Misericórdias disponíveis para Cuidados Paliativos e defendem aposta no apoio domiciliário

A União das Misericórdias Portuguesas (UMP) afirmou em Lisboa a sua disponibilidade para assegurar a resposta aos Cuidados Paliativos e defendeu a necessidade de se apostar no apoio domiciliário sobretudo em doentes terminais. Numa intervenção nas I Jornadas de Cuidados Continuados das Misericórdias Portuguesas, o presidente da UMP, Manuel Lemos, defendeu que a proximidade dos momentos terminais da vida "é fundamental para assegurar a dignidade da pessoa".

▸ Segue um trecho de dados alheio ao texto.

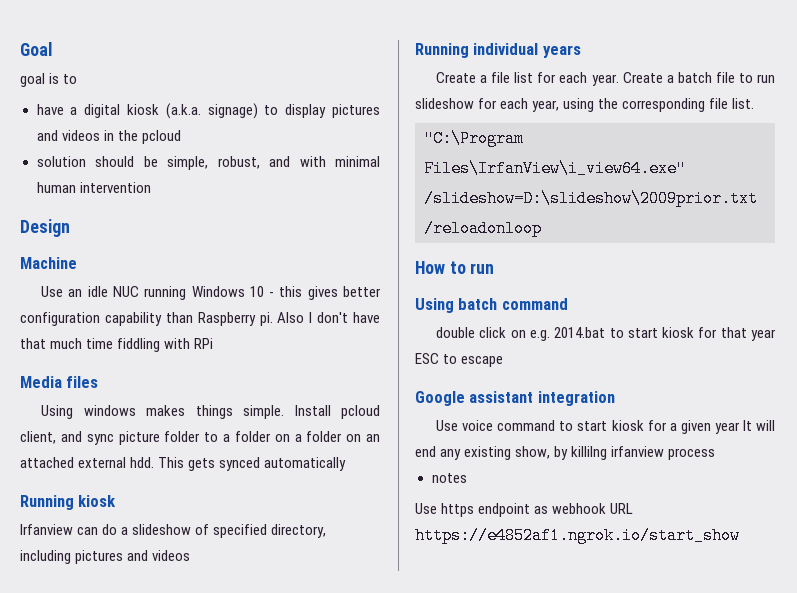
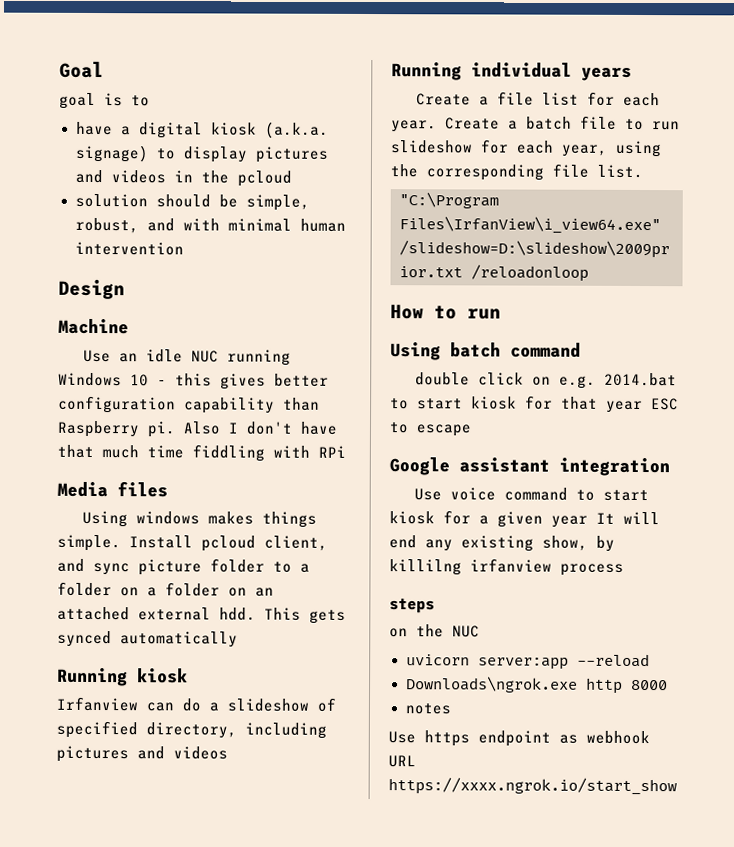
(716, 454) none -> [389,598,435,614] [389,624,480,638] [405,653,650,670] [405,676,668,694] // steps // on the NUC // uvicorn server:app --reload // Downloads\ngrok.exe http 8000
[415,527,740,544] https://e4852af1.ngrok.io/start_show -> [388,777,677,796] https://xxxx.ngrok.io/start_show

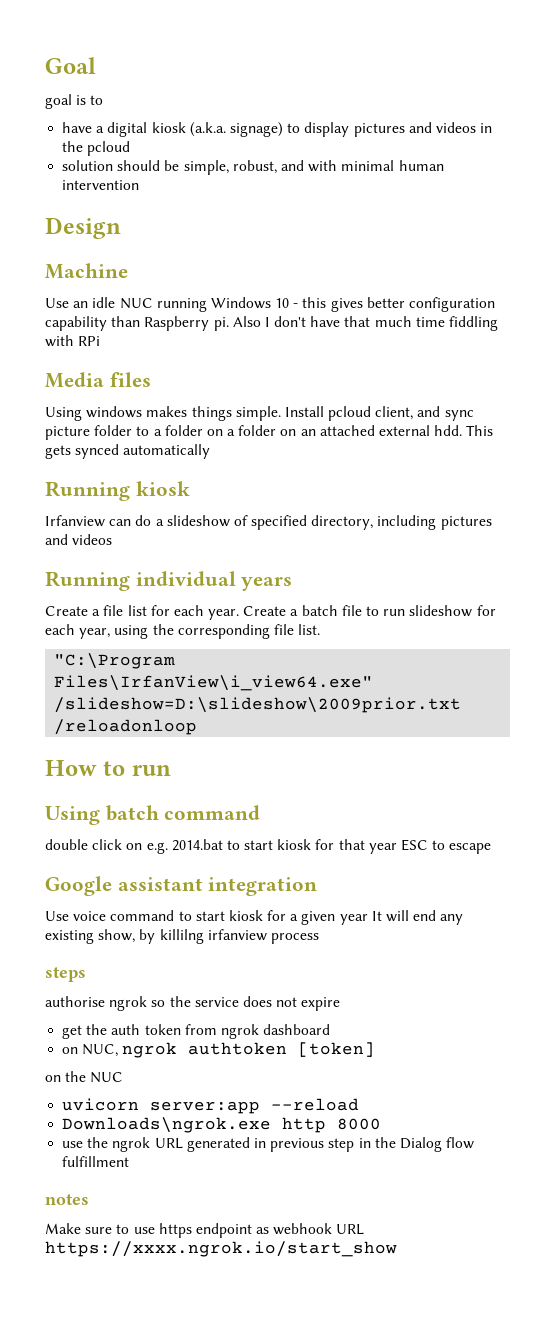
(435, 606) none -> [45,996,341,1011] [62,1024,331,1039] [62,1042,376,1058] // authorise ngrok so the service does not expire // get the auth token from ngrok dashboard // on NUC, ngrok authtoken [token]
[404,703,451,715] [388,731,416,744] notes // Use -> [62,1137,475,1152] [62,1156,130,1167] [45,1194,89,1205] [45,1223,155,1234] use the ngrok URL generated in previous step in the Dialog flow fulfillment // notes // Make sure to use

"As Misericórdias, que quase não têm resposta à tipologia de Cuidados Paliativos, estão completamente disponíveis para assegurar este tipo de resposta. A proximidade dos momentos terminais da vida é fundamental para assegurar a dignidade da pessoa humana", salientou Miguel Lemos.

Por outro lado, o presidente da UMP frisou ter chegado a altura de se "apostar decisivamente" no apoio domiciliário, que considera "um factor de sucesso". "Sabemos que, no actual estado da Rede de Cuidados Continuados Integrados, o regresso ao domicílio traz consigo a anulação dos ganhos de saúde obtidos durante o internamento", sustentou Manuel Lemos.

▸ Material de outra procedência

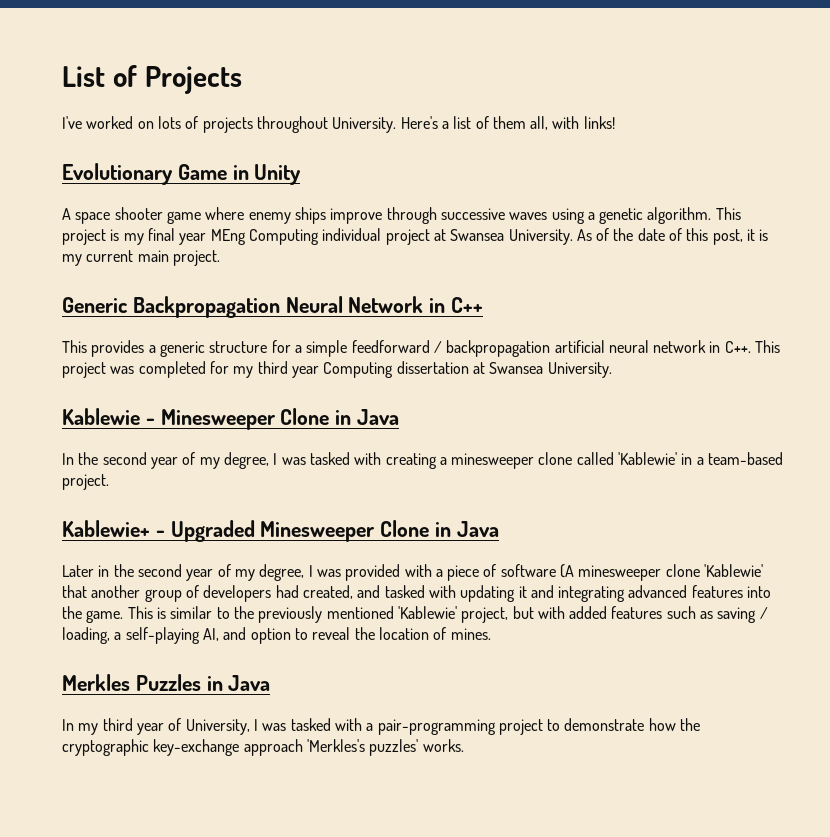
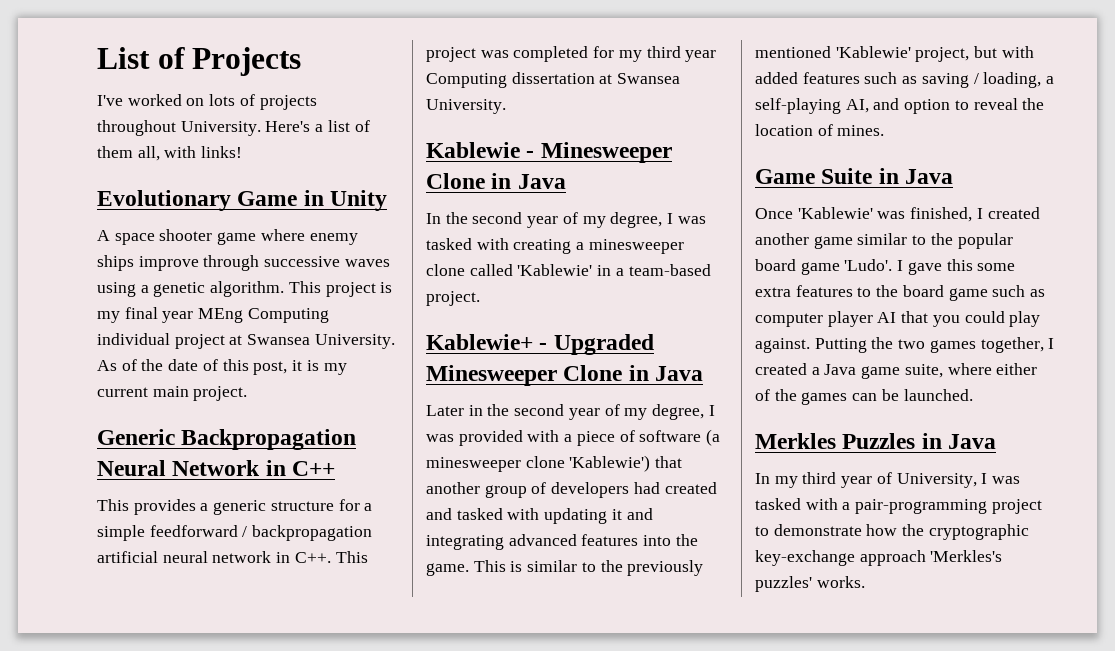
[560,564,764,581] (A minesweeper clone 'Kablewie' -> [706,429,721,446] [426,455,651,472] (a minesweeper clone 'Kablewie')
[302,585,353,599] created, -> [664,482,717,494] created
(491, 634) none -> [755,168,954,184] [755,207,1040,222] [755,233,1013,249] [755,259,1016,275] [755,285,1046,301] [755,311,1041,327] [755,337,1055,353] [755,363,1038,379] [755,389,973,405] // Game Suite in Java // Once 'Kablewie' was finished, I created another game similar to the popular board game 'Ludo'. I gave this some extra features to the board game such as computer player AI that you could play against. Putting the two games together, I created a Java game suite, where either of the games can be launched.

"A Rede não é só rede de camas. As Misericórdias devem, em cooperação com o governo, avançar com as Unidades de Dia e Promoção da Autonomia, já previstas (na lei)", acrescentou, sublinhando os perigos de se poder transformar, "na prática, a Rede de Cuidados Continuados Integrados outra vez numa Rede de Cuidados de Saúde".

Para Manuel Lemos, torna-se também necessário "avançar com respostas específicas para os problemas de saúde específicos". "A saúde mental e outras doenças do foro neuro-degenerativo, como o caso particular do Alzheimer, e até unidades específicas para a recuperação de AVC (acidentes cárdio-vasculares), são um passo que, a seu tempo, deve ser dado", defendeu.

Manuel Lemos realçou ainda a questão da Sustentabilidade e Qualidade da Rede, para a qual as Misericórdias estão igualmente disponíveis para participarem na avaliação de resultados, no ajustamento progressivo aos recursos e processos e à consolidação de uma cultura de verdadeira cooperação entre os "stakeholders"".